入会時には入会式が行われ、その中には宣誓もあったので印象に残っているが、当時にキャビネットの役員をされていた人物の言葉の中で今でも忘れられないことがある。
「ボランティアとは、一人の英雄をつくることではなく、一人の不協力者を作ることでもない」というようなことだったが、それらはメンバーの一員として活動した中で何度も思い浮かべた言葉でもあった。
数日前に読んだ文章の中に<その通りだ!>との思いを感じた名文があった。「サービスとは相手が見える(気付く)前提でやるもの。
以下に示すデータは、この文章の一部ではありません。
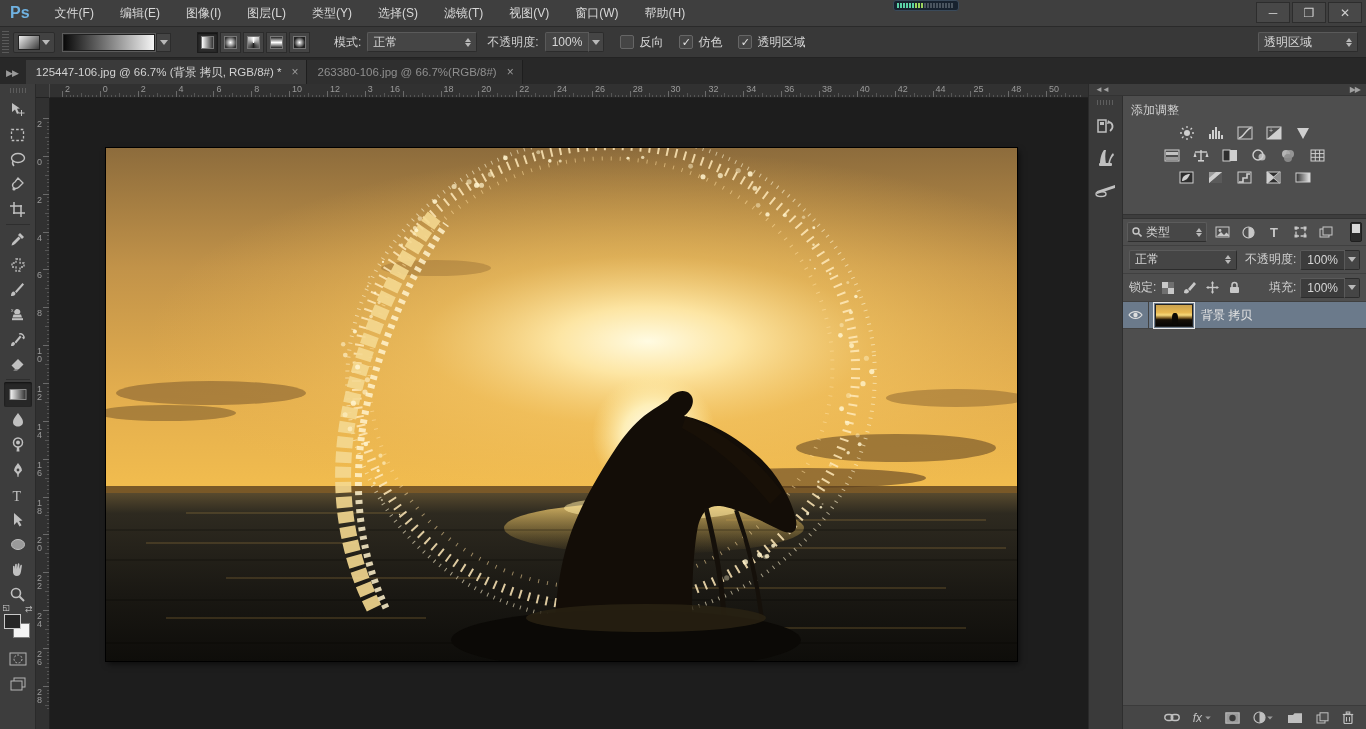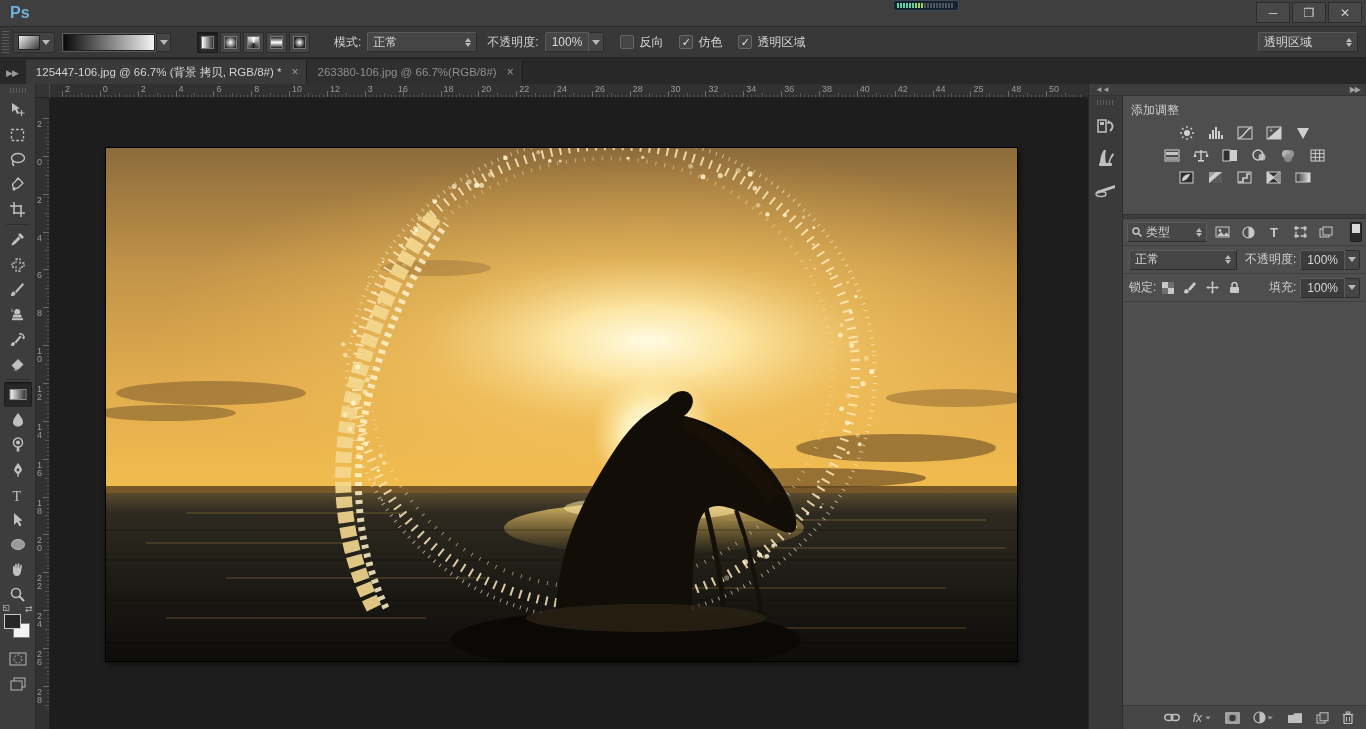--- a/index.html
+++ b/index.html
@@ -153,6 +153,18 @@
 
   <div class="menubar">
     <span class="ps-logo">Ps</span>
+    <div id="menus" style="display:flex;">
+        <span class="menu-item">文件(F)</span>
+        <span class="menu-item">编辑(E)</span>
+        <span class="menu-item">图像(I)</span>
+        <span class="menu-item">图层(L)</span>
+        <span class="menu-item">类型(Y)</span>
+        <span class="menu-item">选择(S)</span>
+        <span class="menu-item">滤镜(T)</span>
+        <span class="menu-item">视图(V)</span>
+        <span class="menu-item">窗口(W)</span>
+        <span class="menu-item">帮助(H)</span>
+      </div>
     <div class="audio-meter" id="audioMeter">
         <i class="on"></i>
         <i class="on"></i>

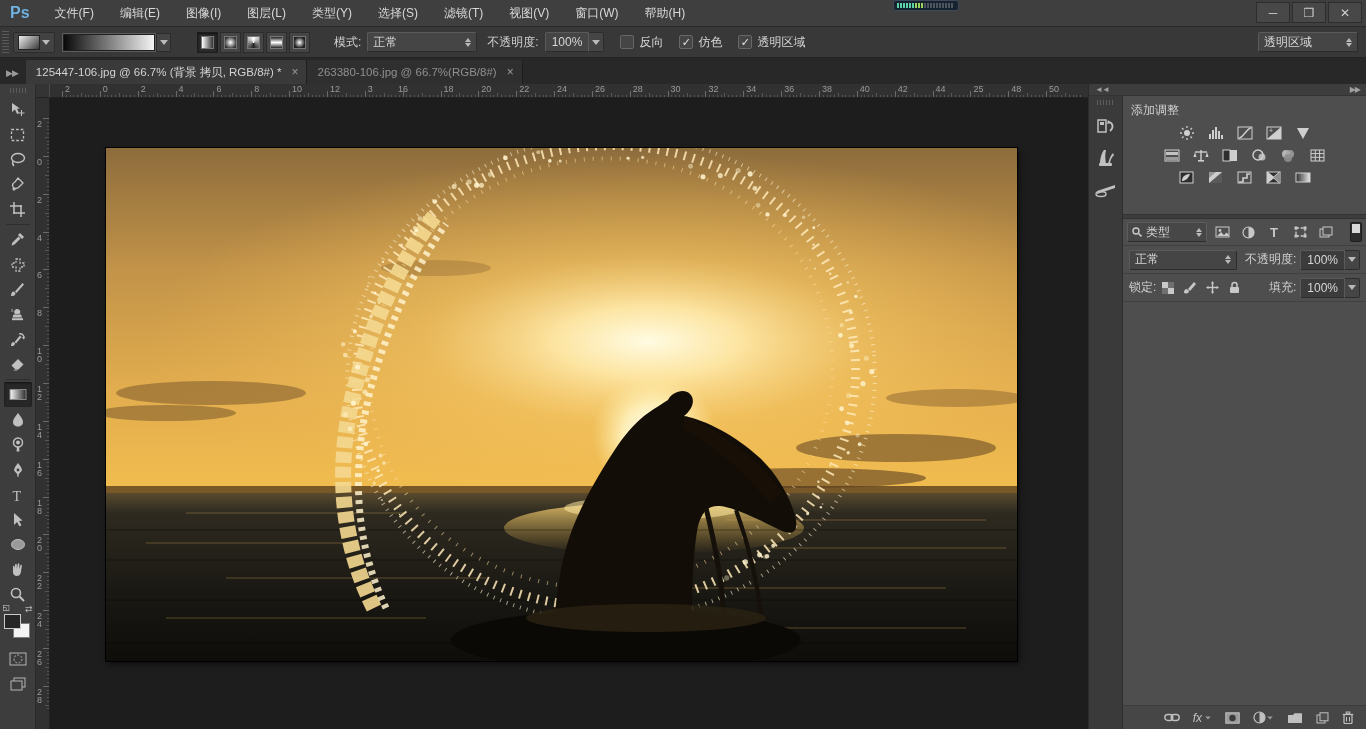--- a/index.html
+++ b/index.html
@@ -539,7 +539,7 @@
             <i class="hr-tick" style="left: 341.295px; height: 2px; background: rgb(85, 85, 85);"></i>
             <i class="hr-tick" style="left: 345.08px; height: 2px; background: rgb(85, 85, 85);"></i>
             <i class="hr-tick" style="left: 348.865px; height: 2px; background: rgb(85, 85, 85);"></i>
-            <span class="hr-num" style="left: 348px;">16</span>
+            <span class="hr-num" style="left: 340px;">16</span>
             <i class="hr-tick" style="left: 352.65px; height: 6px;"></i>
             <i class="hr-tick" style="left: 356.435px; height: 2px; background: rgb(85, 85, 85);"></i>
             <i class="hr-tick" style="left: 360.22px; height: 2px; background: rgb(85, 85, 85);"></i>

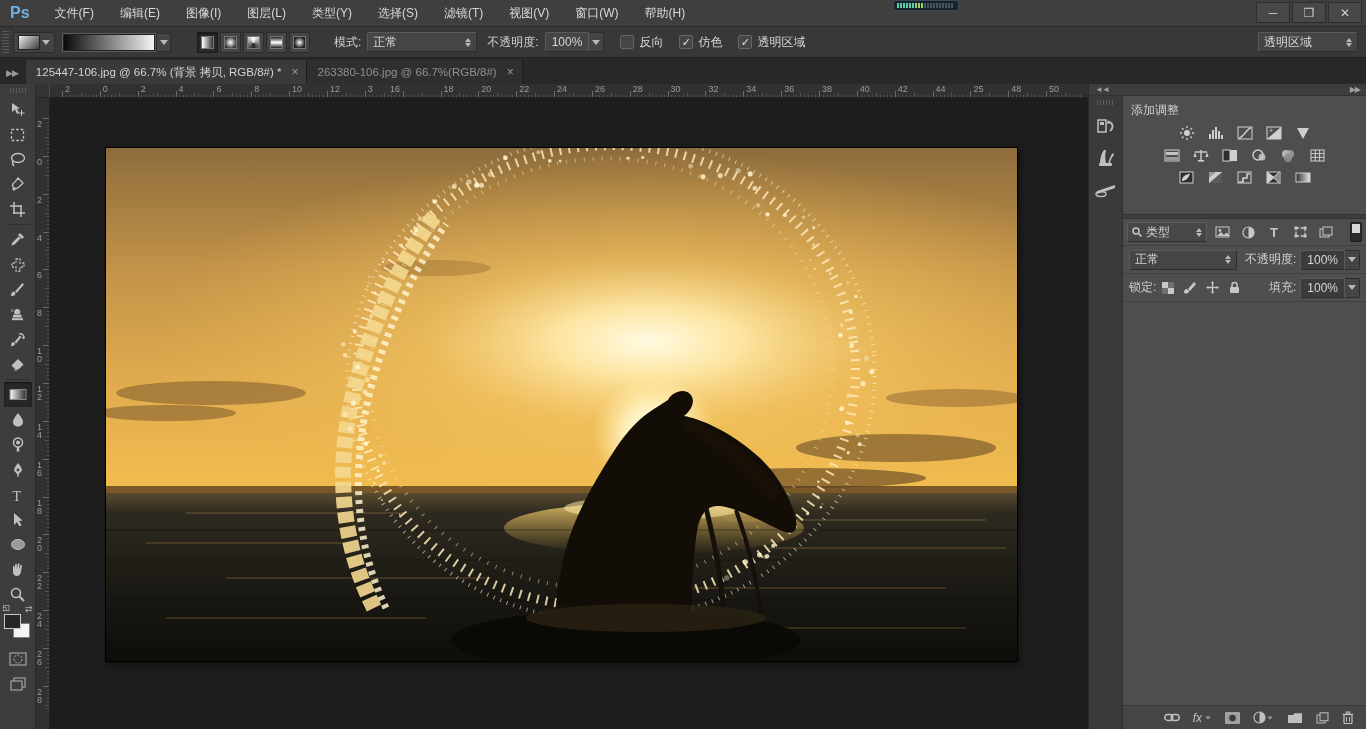--- a/index.html
+++ b/index.html
@@ -1379,6 +1379,18 @@
               </div>
             </div>
             <div class="layers-list">
+              <div class="layer-row selected">
+                <div class="eye-cell">
+                  <svg width="15" height="10" viewBox="0 0 15 10">
+                      <path d="M 1 5 C 4 0.5 11 0.5 14 5 C 11 9.5 4 9.5 1 5 Z" fill="none" stroke="#dedede" stroke-width="1.2"></path>
+                      <circle cx="7.5" cy="5" r="2.2" fill="#dedede"></circle>
+                    </svg>
+                </div>
+                <div class="layer-thumb bracketed">
+                    <span class="fig"></span>
+                  </div>
+                <span class="layer-name">背景 拷贝</span>
+              </div>
             </div>
             <div class="layers-footer">
               <span class="fico">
『おもてなし』とは見返りを求めないホスピタリティ精神でやるもの」という提議だったが、「さりげなく」「謙虚」「礼節」という言葉につながる日本人の誇りの文化のような気がした。
過去に広い業種にスタッフ教育を依頼された歴史もあるが、その際に「サービスとは背中に目を持つこと。お茶やお手拭きは出すことよりも回収する方が重要」と教えたことがあるし、ある葬儀社に行った際に祭壇に向かって一礼をしている姿がおかしいと指摘したこともあった。
その会社は私が担当する一ヶ月ほど前に航空会社の客室乗務員を指導している人物を迎え、接遇の教育を受けており、礼をする際の角度や手足の作法なども徹底して指導されていたらしいが、「仏作って魂入れず」みたいに陥ってしまったみたいで、祭壇前の一礼姿が美しく見えても、何か違和感を覚えたからだった。
「かたち」じゃなく「心」の問題と説明して指導を進めることにしたが、最も教えたかったことは「後ろ姿」のことで、参列者の視線がスタッフの動きを注視している恐ろしさを伝え、祭壇に頭を下げるのではなく「ご本尊」と「ご遺影」に向かって行動しなさい。それが後方におられる参列者にはっきりと伝わると指摘した訳である。
日本の礼節の美しさは「後ろ姿」が物語るというのが持論だが、それは我が業界のスタッフ向けの制服を企画販売している大手制服会社にもアドバイス。「後ろ姿」を重視するデザインで取り組まれた出来事も懐かしい。
昨秋、北海道に出掛けた際、接遇をしてくれた女性スタッフ達の仕種が素晴らしかったのでトップの方に賛辞して来たが、彼女達の制服もその会社の製品だった。